President Duterte created the PACC last October 4 with Executive Order No. 43. The PACC was premised on the “need to create a separate commission under the Office of the President solely dedicated to providing assistance to the President in the investigation and hearing of administrative cases and complaints, and in the conduct of lifestyle checks and/or fact-finding inquiries concerning presidential appointees and other public officers allegedly involved in graft and corrupt practices, or have committed other high crimes and/or violations of the Code of Conduct and Ethical Standards for Public Officials and Employees.”
The commission is composed of a chairman and four commissioners, all appointed by the President.
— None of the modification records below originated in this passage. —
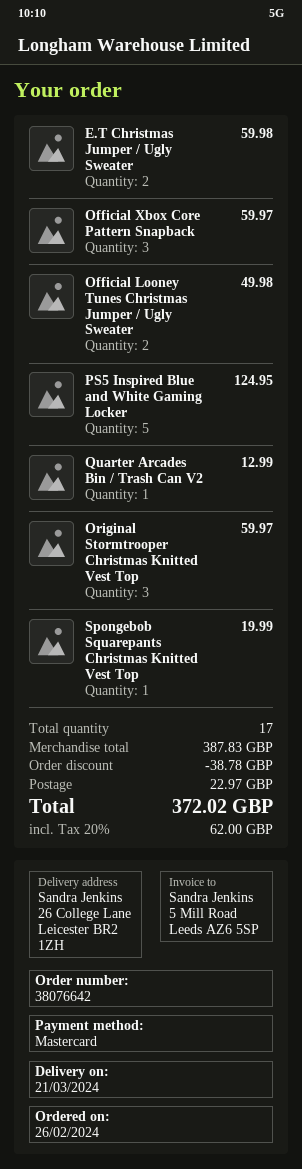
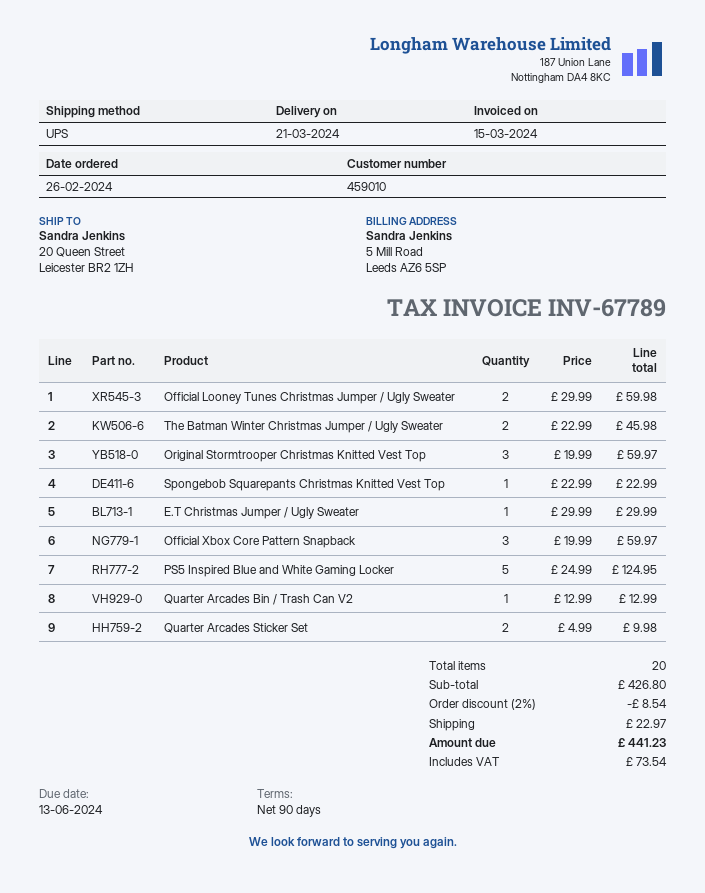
ship to: 26 College Lane, Leicester BR2 1ZH -> 20 Queen Street, Leicester BR2 1ZH
E.T Christmas Jumper / Ugly Sweater: 2 for 59.98 -> 1 for 29.99
Official Looney Tunes Christmas Jumper / Ugly Sweater: 2 for 49.98 -> 2 for 59.98
Spongebob Squarepants Christmas Knitted Vest Top: 1 for 19.99 -> 1 for 22.99
The Batman Winter Christmas Jumper / Ugly Sweater: none -> 2 for 45.98
Quarter Arcades Sticker Set: none -> 2 for 9.98
total quantity: 17 -> 20
subtotal: 387.83 -> 426.80
discount: 38.78 -> 8.54
tax: 62.00 -> 73.54
total: 372.02 -> 441.23

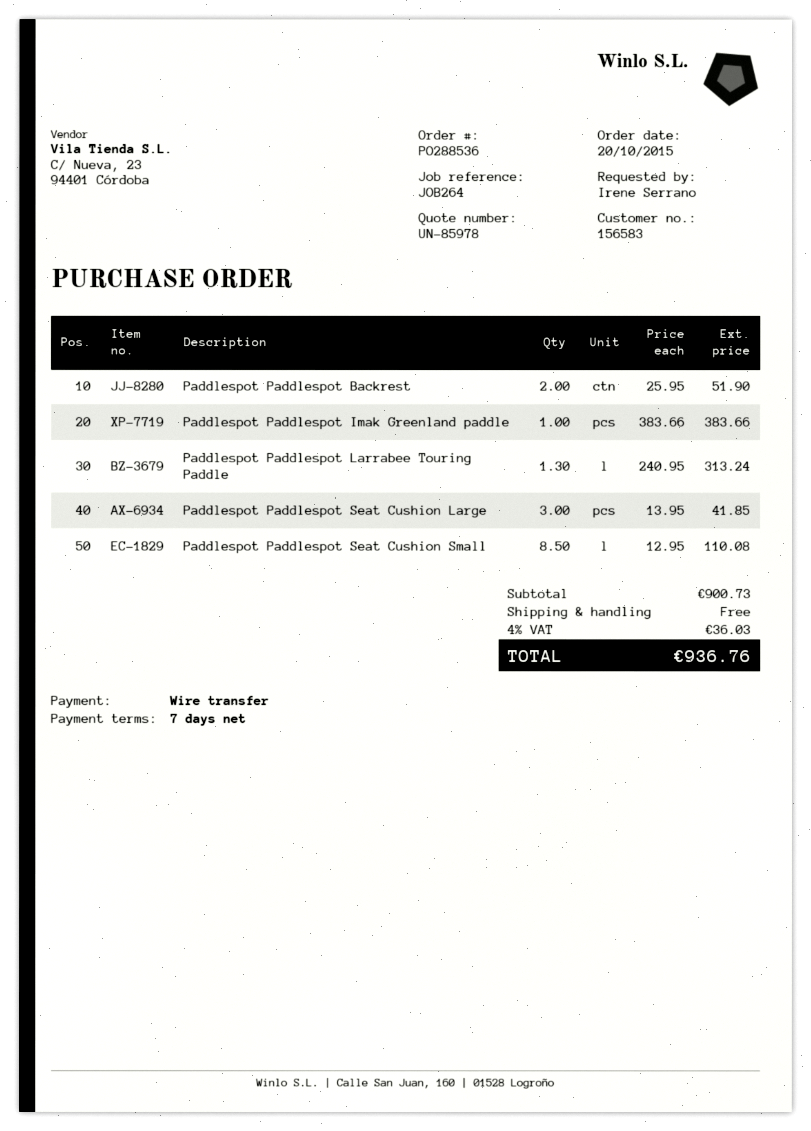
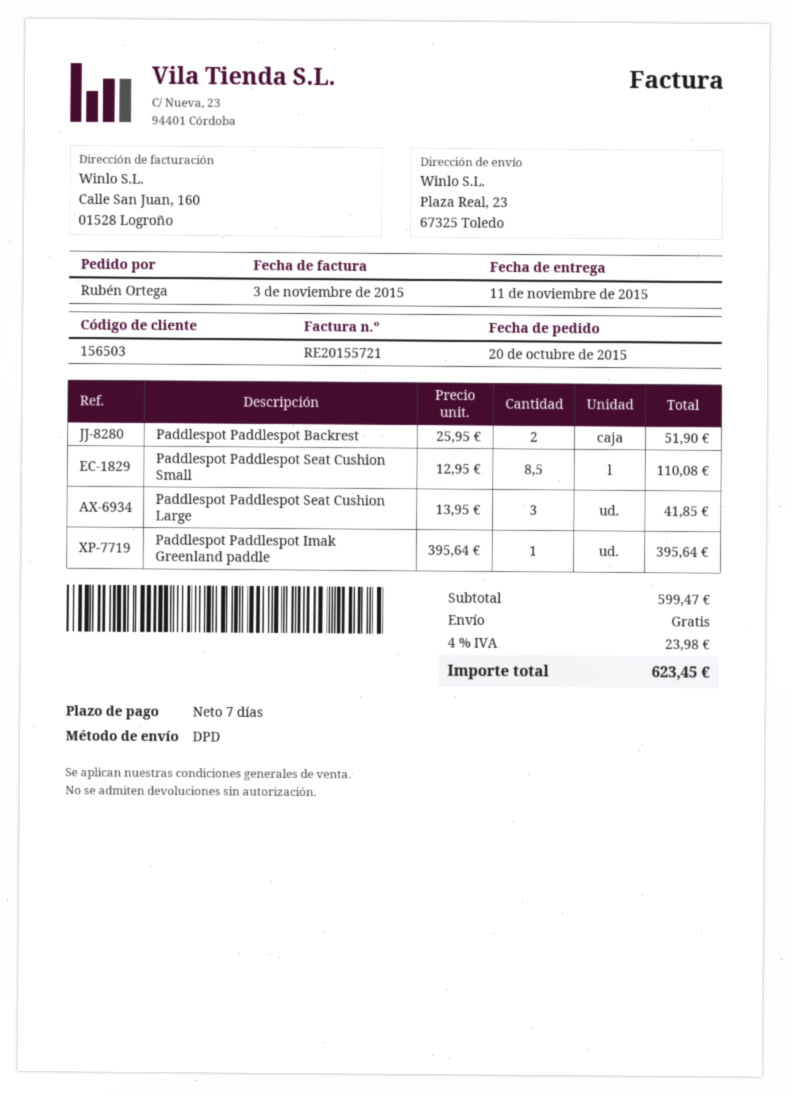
customer number: 156583 -> 156503
ordered by: Irene Serrano -> Rubén Ortega
Paddlespot Paddlespot Imak Greenland paddle: 1 x 383.66 = 383.66 -> 1 x 395.64 = 395.64
Paddlespot Paddlespot Larrabee Touring Paddle: 1.3 x 240.95 = 313.24 -> none
subtotal: 900.73 -> 599.47
tax: 4% = 36.03 -> 4% = 23.98
total: 936.76 -> 623.45

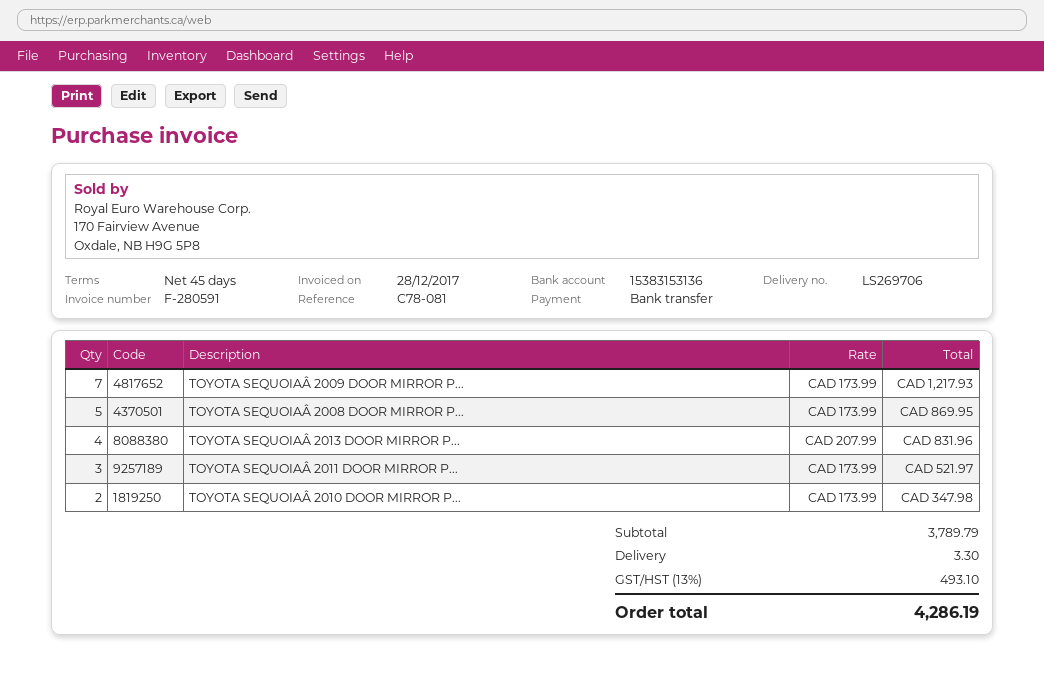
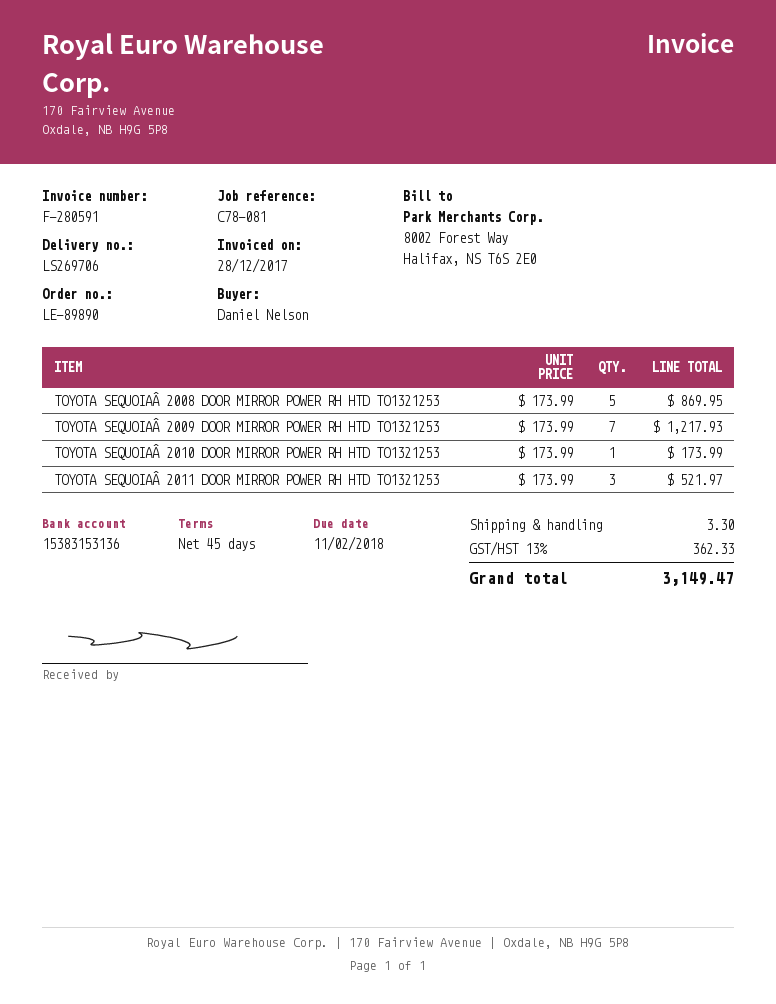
TOYOTA SEQUOIAÂ 2013 DOOR MIRROR P...: 4 x 207.99 = 831.96 -> none
TOYOTA SEQUOIAÂ 2010 DOOR MIRROR P...: 2 x 173.99 = 347.98 -> 1 x 173.99 = 173.99
tax: 13% = 493.10 -> 13% = 362.33
total: 4286.19 -> 3149.47

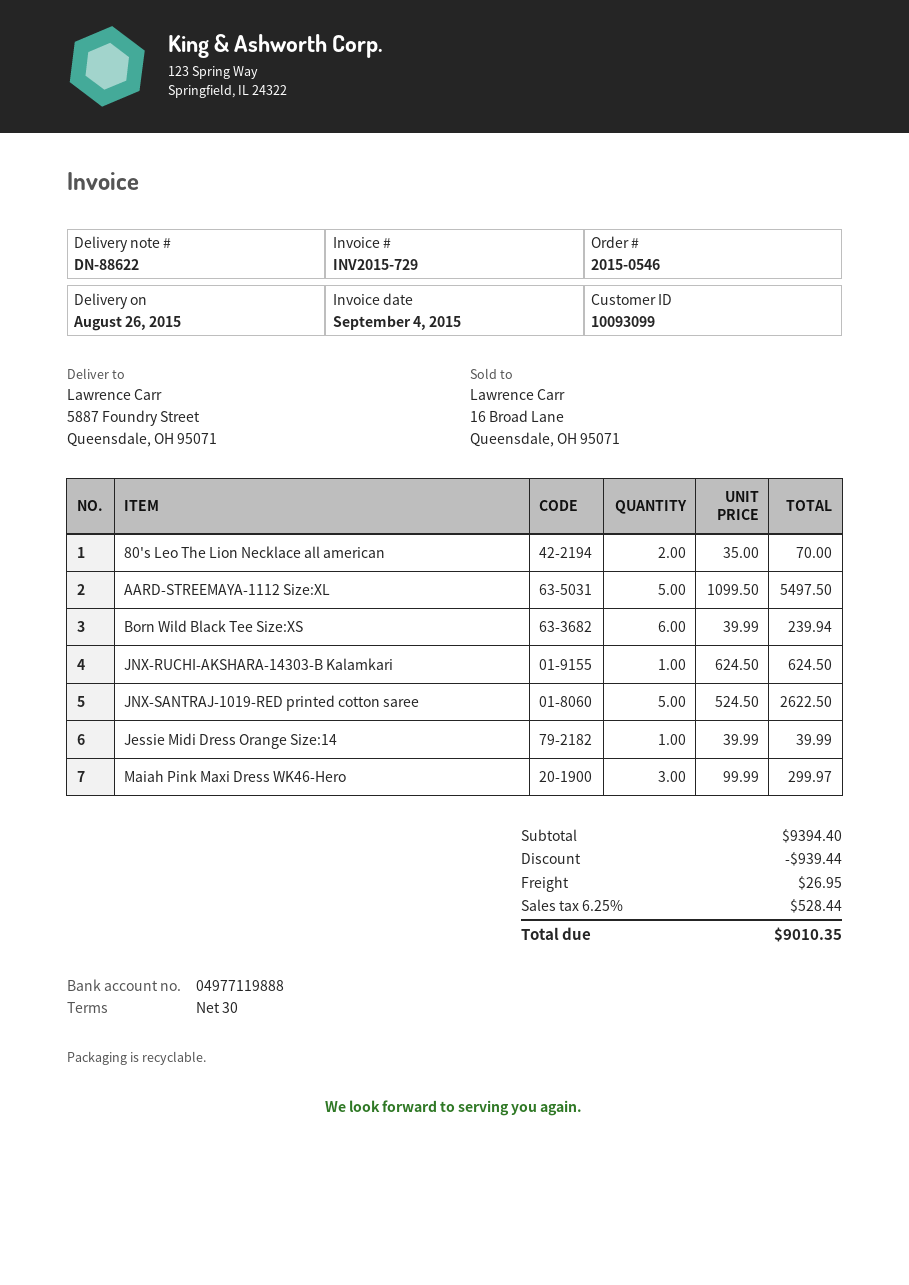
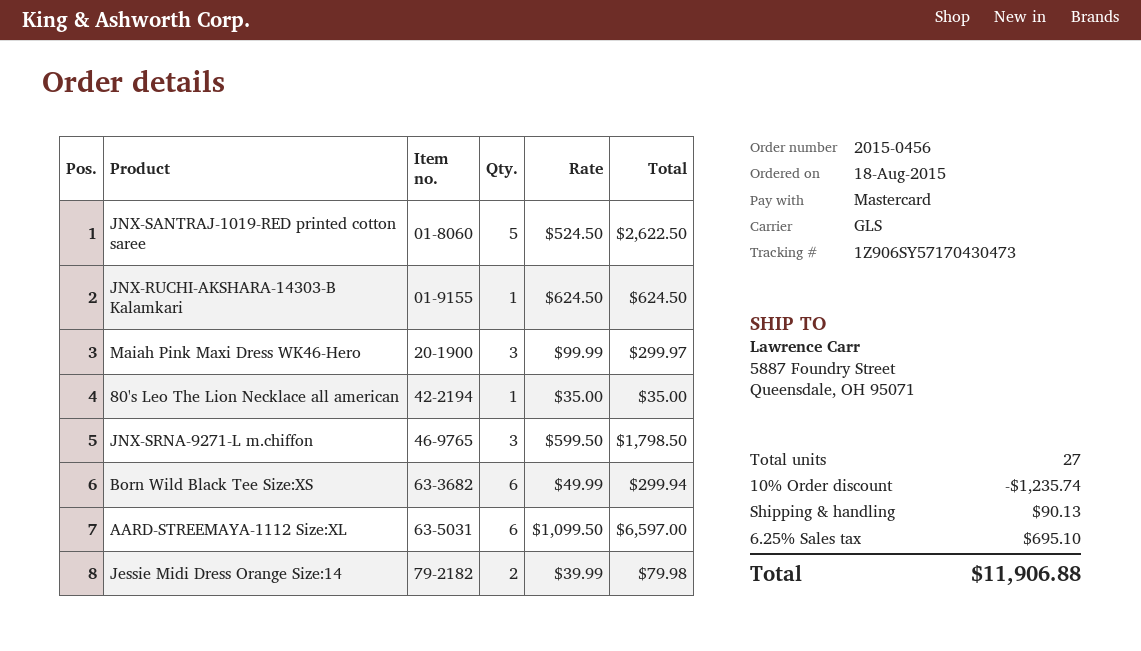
order number: 2015-0546 -> 2015-0456
80's Leo The Lion Necklace all american: 2 x 35.00 = 70.00 -> 1 x 35.00 = 35.00
AARD-STREEMAYA-1112 Size:XL: 5 x 1099.50 = 5497.50 -> 6 x 1099.50 = 6597.00
Born Wild Black Tee Size:XS: 6 x 39.99 = 239.94 -> 6 x 49.99 = 299.94
Jessie Midi Dress Orange Size:14: 1 x 39.99 = 39.99 -> 2 x 39.99 = 79.98
JNX-SRNA-9271-L m.chiffon: none -> 3 x 599.50 = 1798.50
discount: 939.44 -> 1235.74
shipping: 26.95 -> 90.13
tax: 6.25% = 528.44 -> 6.25% = 695.10
total: 9010.35 -> 11906.88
Majority of the members of the commission are members of the Philippine Bar and must have been engaged in the practice of law in the Philippines for at least five years. The commission’s secretariat is headed by an Executive Director who will execute and administer the policies and decisions of the PACC and manage its day-to-day operations.
Someone reminded me that PACC’s dominion was only within the Executive Branch and its agencies and instrumentalities. Generally, that would be correct. However, there is catch-all provision in Section 5 of the EO. It specifically mandates that, “upon instructions of the President,” or motupropio, the commission may also conduct investigations on all, “including those outside the Executive Branch of government, which may be violative of the Constitution, or contrary to law, rules and regulations, and/or constitute serious misconduct tantamount to betrayal of public trust.”
It is likewise explicitly stated in the EO that the “provisions under Title Seven, Book Two of the Revised Penal Code” is included in the PACC’s authority. Title Seven of the RPC pertains to crimes committed by public officers, including illegal use of public funds, clearly making PDAF-related cases fall within the realm of the newly created anti-corruption body.